Zunächst fiel die Entscheidung, zukünftige Straßenbaumaßnahmen in der Gemeinde Winsen (Aller) aus dem gemeindlichen Steueraufkommen zu finanzieren. Davon ausgenommen sind Erschließungen, also die erstmalige Herstellung von Straßen, da hier vom Bundesgesetzgeber geregelt ist, dass die Anlieger immer mit bis zu 90 % an den Kosten zu beteiligen sind. Alle Instandhaltungs- und Sanierungsmaßnahmen werden zukünftig aus dem Haushalt der Gemeinde finanziert. Hierzu wurde die Grundsteuersatzung der Gemeinde ebenfalls einstimmig im Bereich der Grundsteuer B, deren Hebesatz vorher bei 400 lag, um insgesamt 40 % und somit auf 560 erhöht. Dies bedeutet, dass ein durchschnittlicher Grundsteuerzahler B ab diesem Jahr rund 150 € jährlich (oder 12,50 € monatlich) mehr zahlen muss. Die Bescheide mit den genauen Beträgen gehen in den nächsten Wochen an alle Bürgerinnen und Bürger raus.

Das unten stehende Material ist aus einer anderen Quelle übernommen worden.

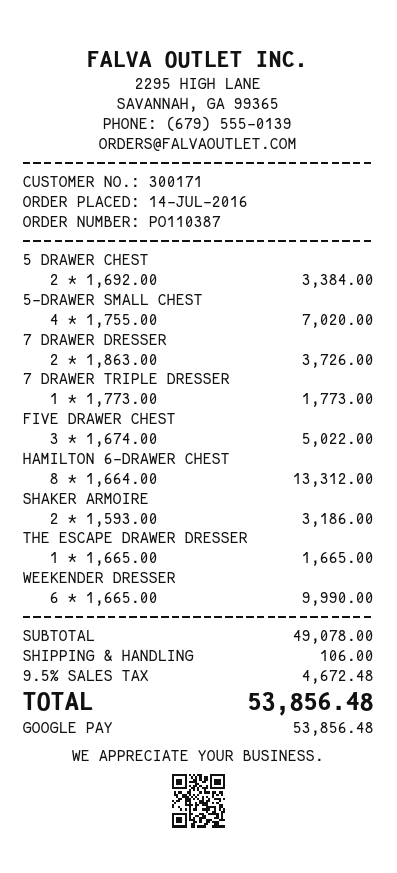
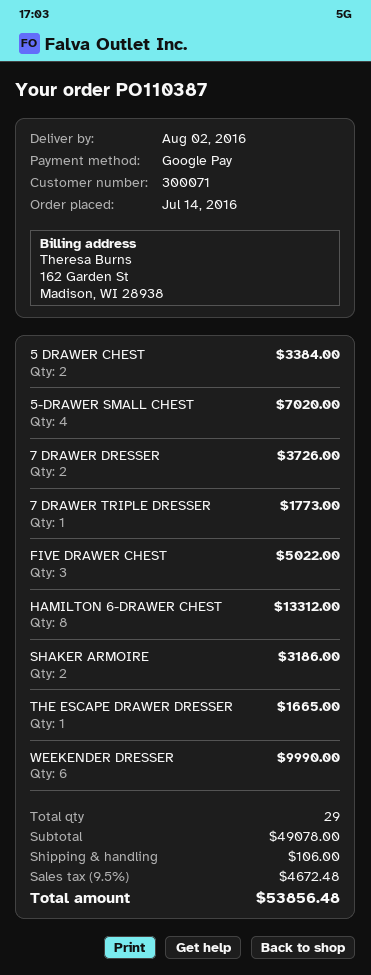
customer number: 300171 -> 300071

Abgeschafft durch eine ebenfalls einstimmige Ratsentscheidung wurde die bisherige Straßenausbaubeitragssatzung, auf deren Grundlage die bisherigen Anliegerbescheide erlassen wurden. Somit besteht jetzt keine Rechtsgrundlage mehr zur Erhebung von Einmalbeiträgen.

Eine andere wichtige Frage, die die Bürgerinnen und Bürger sehr beschäftigt, ist die der tatsächlichen sicheren Verwendung der Steuermehreinnahmen für den Straßenbau. Es ist richtig, dass es gesetzlich so geregelt ist, dass Steuereinnahmen zur allgemeinen Deckung der Gemeindeausgaben zu verwenden sind und eine Zweckbindung wie z. B. für den Straßenbau nicht von vornherein festgeschrieben werden darf. Darüber ist sich der Winser Gemeinderat bewusst und hat daher festgelegt, dass jedes Jahr in der Ratssitzung, in der auch der Haushalt beschlossen wird, ein Straßenausbauprogramm festgelegt wird, dass den Mehreinnahmen gerecht wird. Diese Verpflichtung soll jährlich daran erinnern, warum am 30.01.2018 die Grundsteuer um 40 % erhöht wurde und somit auch für nachfolgende Mitglieder des Rates eine moralische Erinnerung sein.

Grundlage für die Ermittlung, wie hoch denn die Grundsteuer B angehoben werden muss, war das vor drei Jahren von einer Fachfirma angefertigte Straßenzustandskataster, das einen genauen Überblick über die anstehenden Sanierungsmaßnahmen gibt. Die jetzt vorgenommene Erhöhung um 40 % bei der Grundsteuer B basiert auf den zu erwartenden Sanierungskosten der nächsten 10 Jahre. Hieraus wurde ein Mittelwert gebildet, der die besagten 40 % ausmacht. Somit haben wir verlässliche Zahlen und Sie müssen nicht damit rechnen, dass der Rat in wenigen Jahren aufgrund von Straßenbaumaßnahmen erneut die Steuern erhöhen wird.